In Amy's popular parlance if I had joined about 3-4 months earlier (I can't remember the exact cut-off), I would have technically been a Vietnam Era vet but that still would not have made me a Vietnam vet -BIG difference.

Yes, I was in the military as a pup and only for one 4-year tour in peace time. I was also in the right branch - the USAF (sorry Terry, couldn't resist a little inter-branch jab and a little levity couldn't hurt 'cause I'm starting to get pissed off and I'm not even a war vet).

11:53 AM  
Blogger Nitpicker said...

'S'OK, CJ.

As both a Navy and an Army vet, I'm obviously not a "service partisan."

1:34 PM  
Blogger CJ said...

Me neither really but I have to say, at 18, Navy and AF are the only ones I considered.

Being a science geek, I was in the medical squadron (clinical lab) and many didn't consider us to really be part of the military (we wore different uniforms and everything).

I imagine everyone's experience is unique but in the medical squadron, with the exception of a few older noncoms, most were there for a single hitch to either get the educational benefits or to pay back time for those already received.

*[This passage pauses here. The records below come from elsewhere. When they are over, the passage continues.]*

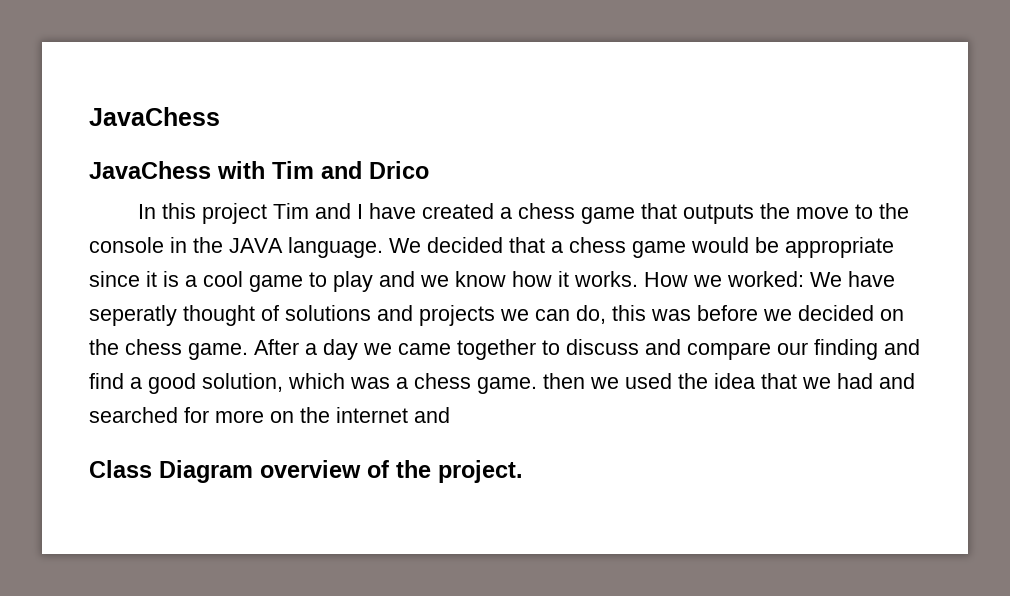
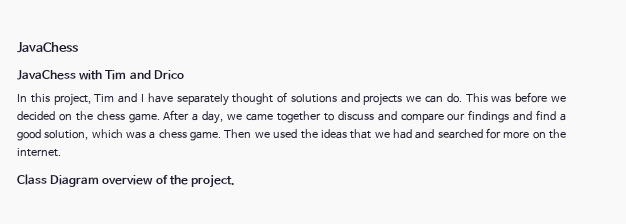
- In this project Tim and I have created a chess game that outputs the move to the console in the JAVA language. We decided that a chess game would be appropriate since it is a cool game to play and we know how it works. How we worked: We have seperatly thought of solutions and projects we can do, this was before we decided on the chess game.
+ In this project, Tim and I have separately thought of solutions and projects we can do. This was before we decided on the chess game.
- After a day we came together to discuss and compare our finding and find a good solution, which was a chess game. then we used the idea that we had and searched for more on the internet and
+ After a day, we came together to discuss and compare our findings and find a good solution, which was a chess game. Then we used the ideas that we had and searched for more on the internet.

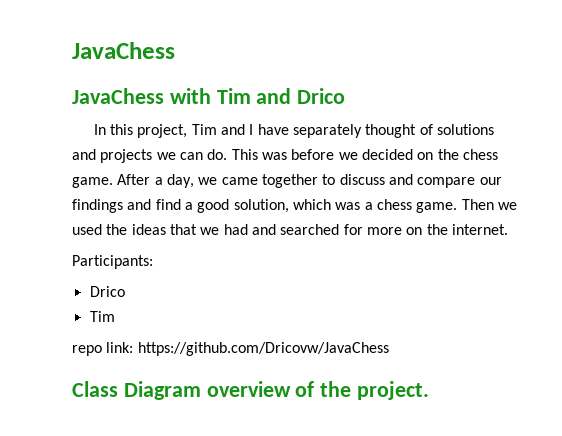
+ Participants:
+ Drico
+ Tim
+ repo link: https://github.com/Dricovw/JavaChess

However, after four good years it was a difficult decision to turn down the plum assignment they offered me from my dream sheet but I was determined to stick to my original plan of 4 years, GI bill (which ended up covering my undergrad and one year of grad school) and out to school.

3:46 PM  
Blogger Amy Allen said...

"Kirk is the only member of Congress to serve stateside during Operation Iraqi Freedom......"-
Elsewhere, he identifies himself as having served "stateside."
-Also, would you dispute that he "served" in the armed forces? If one "serves" in the armed forces but does not "serve" in Operation: Iraqi Freedom, though one's work was under the umbrella of O:IF, how did one "serve?"

7:05 PM  
Blogger Amy Allen said...

If we agree that he "served" in the armed forces during OIF, and dispute only the matter of his not always having identified it as "stateside," this comes down to a matter of one word that was omitted in certain circumstances. In other words, minutia.

7:12 PM  
Anonymous wtf said...

Clearly Amy is onto something here and you guys just can't admit you're wrong, but I don't understand for the life of me why she's leaving out the part about him being a Civil War Vet, a Vet of both WW's, as well as a veteran of the epic war against the intergalactic empire of Kershkunflufferooee some 240 years in the future (though he was stateside for all of them except the civil war, of course).

11:17 PM  
Blogger CJ said...

You know Amy, it's like all those times when everyone else in the room was laughing as the punchline sailed right over your head - your use of "minutia" [sic] (we'll give you the benefit of the doubt and assume you inadvertently left off the "e") demonstrates your failure to comprehend the issue that Terry has raised.

So, say good night, Amy.

"Good night", Amy.

12:37 AM  
Blogger Ellen Beth said...

AmyEAllen does not know much about Kirk at all and does not even live in his district.

8:59 PM  
Anonymous El Tommo! said...

Ah, Amy. Your dedication to shilling is commendable. I wonder if they give an award for that? Hahahaha.